This painting is a result of my first trip to Jonesport, Maine, and seeing an old wooden Beals Island lobster boat pulled up on the shore,” says marine artist Robert Dance from his studio in North Carolina. “I feel very fortunate. I firmly believe that the most beautiful lobster boats are built on Beals Island.”

That trip was back in the late 1970s, and the old wooden boat in question was the Maria Elena. Dance took some pictures and “stashed the sight of it in my memory,” as he puts it. Years later, he came upon the Maria Elena once again, hauled out for sale on Maine’s Great Wass Island. “The old boat was in terrible shape,” Dance says, “but I had the presence of mind to photograph and measure it from every angle, knowing I would draw plans for that beautiful boat.”

Dance turned the plans into a detailed model, and that’s the boat in his dramatic work “Pounding Home.” It shows the Marie Elena driving through the rough seas along Maine’s rocky coast. The skipper is hunched over at the wheel, with the boat largely hidden by a great explosion of spray.

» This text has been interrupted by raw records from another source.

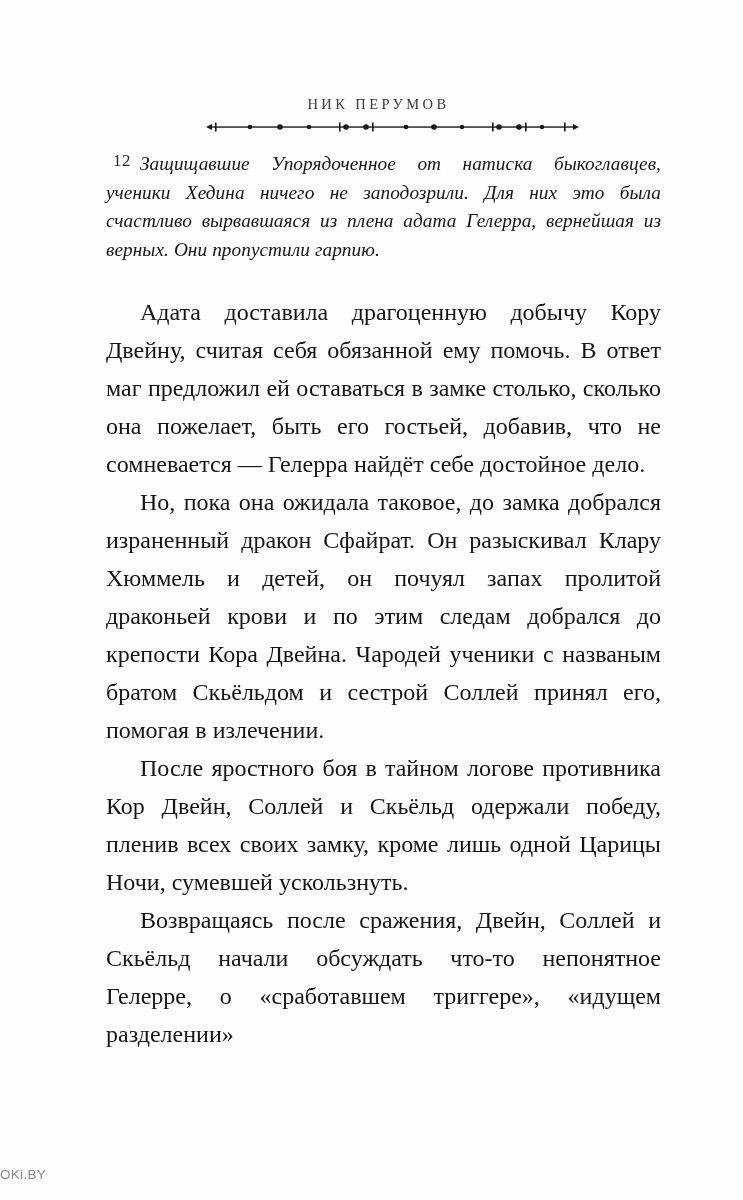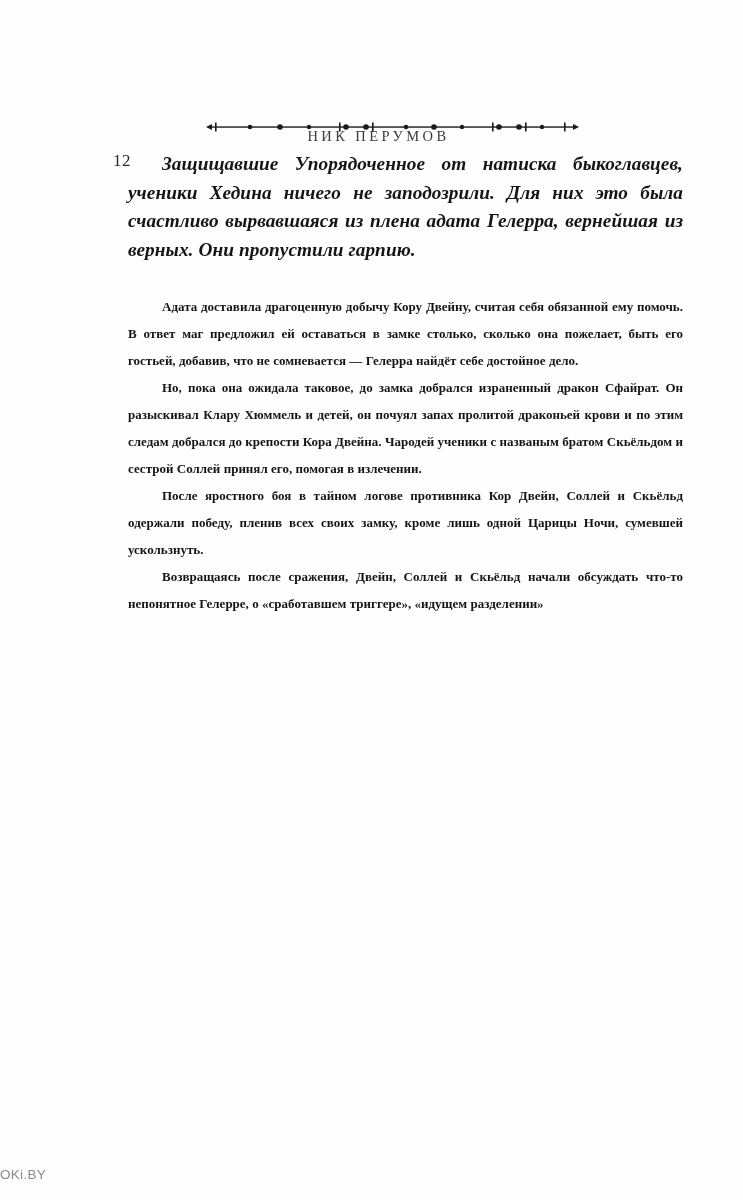"НИК ПЕРУМОВ" .running-title { margin-top: 32px -> none }
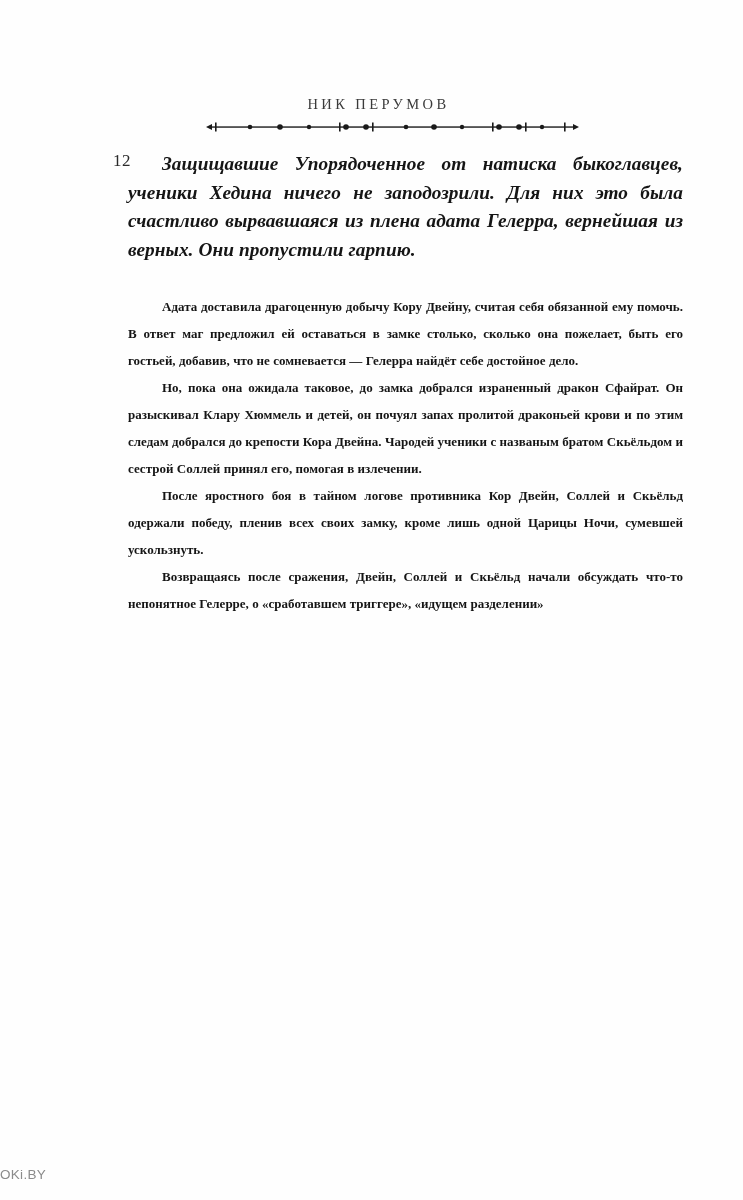"Защищавшие Упорядоченное от натиска" .column { font-weight: bold -> none; left: 128px -> 106px }
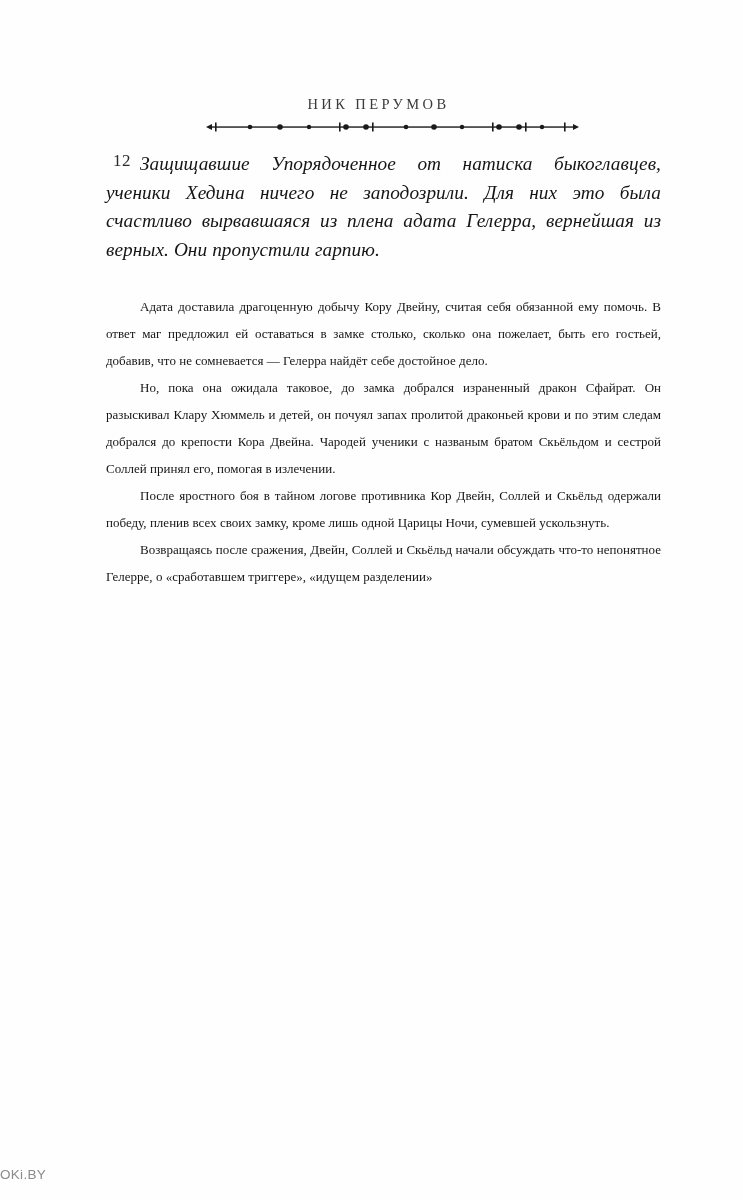"Адата доставила драгоценную добычу Кору" p { font-size: 13px -> 24px; line-height: 27px -> 38px }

Spray is always a challenge for a marine artist to get right; Dance says he uses a combination of technique and patience. “To get depth into my water and skies, it may take me 20 or 30 glazes,” he says. “I often take a brush with few hairs or a stipple brush, and stipple with white paint those areas of spray. This leaves tiny, raised areas of white paint. When dry, I will glaze over such areas with lightly tinted glaze. Then, with a small palette knife, I will scrape over the stippled area, leaving the glaze in the recesses and the whites exposed at the top.”

It is not unusual for Dance to spend six months on one painting. “No matter how normal an artist looks,” he says, “all of us are crazy.”